I push through towards the southern exit. Fortunately, the combination of these creatures not being the most observant and myself being covered in gore, potentially throwing off their sense of smell, I am able to get to the exit with very few problems. The occasional former-employee-turned-monster notices me, but they are pretty easy to predict and I have no issues. As I reach the door, I check the device again. 2.9% contamination. I have no idea what is “good” and what is “bad”, but I am pretty sure that getting out of here as soon as possible is in my best interests. I bypass the electronic lock on the door and examine the area, looking for the magical locks that keep it so secure. The small rune was well-hidden, on the underside of the door handle. I do not want to put myself into a vulnerable position, but I’m going to need to in order to deal with this lock. After all, if I cannot bypass the magical lock then surviving is a moot point. I won’t last long in here; it just becomes a question of what will kill me first, the released test subjects or the clean up crew.
The magic is surprisingly simple in its design, a simple enchantment to stop the door from opening.

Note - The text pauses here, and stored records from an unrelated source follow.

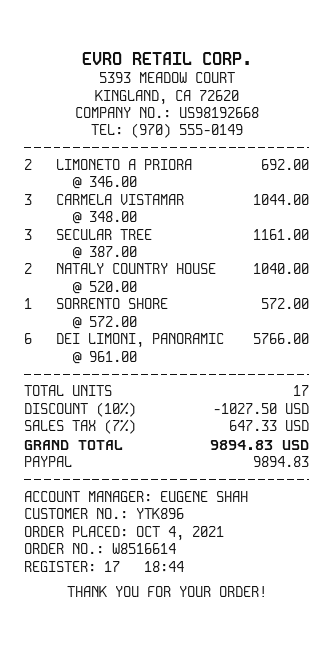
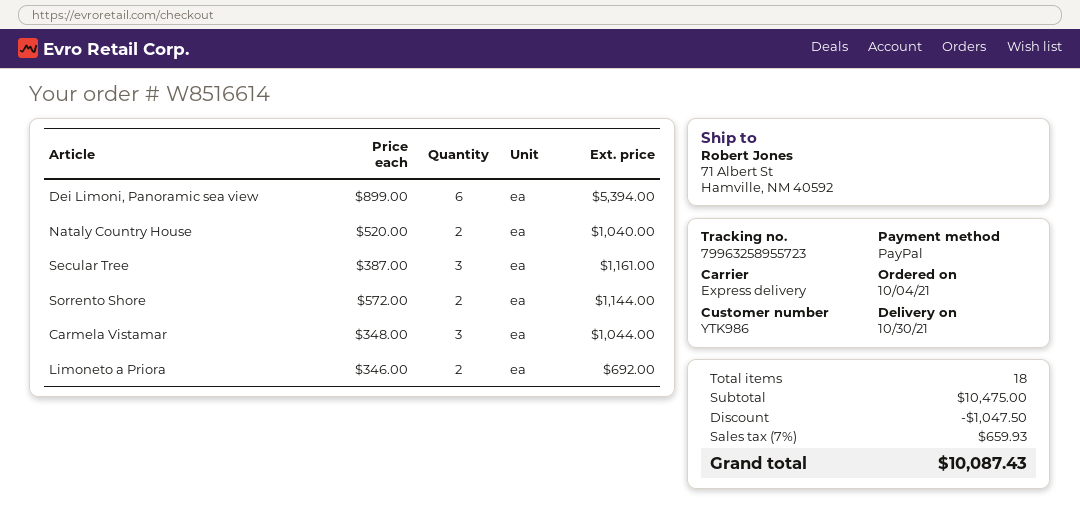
customer number: YTK896 -> YTK986
SORRENTO SHORE: 1 x 572.00 = 572.00 -> 2 x 572.00 = 1144.00
DEI LIMONI, PANORAMIC: 6 x 961.00 = 5766.00 -> 6 x 899.00 = 5394.00
total quantity: 17 -> 18
discount: 1027.50 -> 1047.50
tax: 7% = 647.33 -> 7% = 659.93
total: 9894.83 -> 10087.43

It appears as any door would were it locked by conventional means, but I know that I have disabled the electronic lock that held the door closed. I take a deep breath and close my eyes, getting a feel for the magic that makes the lock. I find it and grab hold, undoing the magic piece by piece, much as one might untie a particularly difficult knot. Worry claws at my mind as I hear noises around me, these hallways are far from a safe place to carefully undo an enchantment in a way where it can be remade. After all, I need to leave it as I found it. The clean up crew will definitely be checking the locks to see if anyone has escaped. If there are any loose ends that they need to tie up.
I open my eyes as I undo the spell, checking my surroundings immediately. I see one of the zombies shuffle around a corner. As soon as it sees me, it starts charging. No time to make sure the door is unlocked, I push down the handle and pull.
The door swings open. I sigh a breath of relief and dart through the door, pulling it shut after me. A second after I close the door I start to hear the pounding against the metal as the zombie is cut off from its next meal. I immediately secure the electronic lock, a precaution to make sure the zombie doesn’t break through, and start working on the magical enchantment. I remember the way it was made, working the magic back into its original place. Mortal spellcasters can only develop so far in their lifetime so, as a mortal spellcaster myself, I can tell that the lock was made by another mortal. I wonder if the Orochi Group has any bees in their ranks. That’s a terrifying thought…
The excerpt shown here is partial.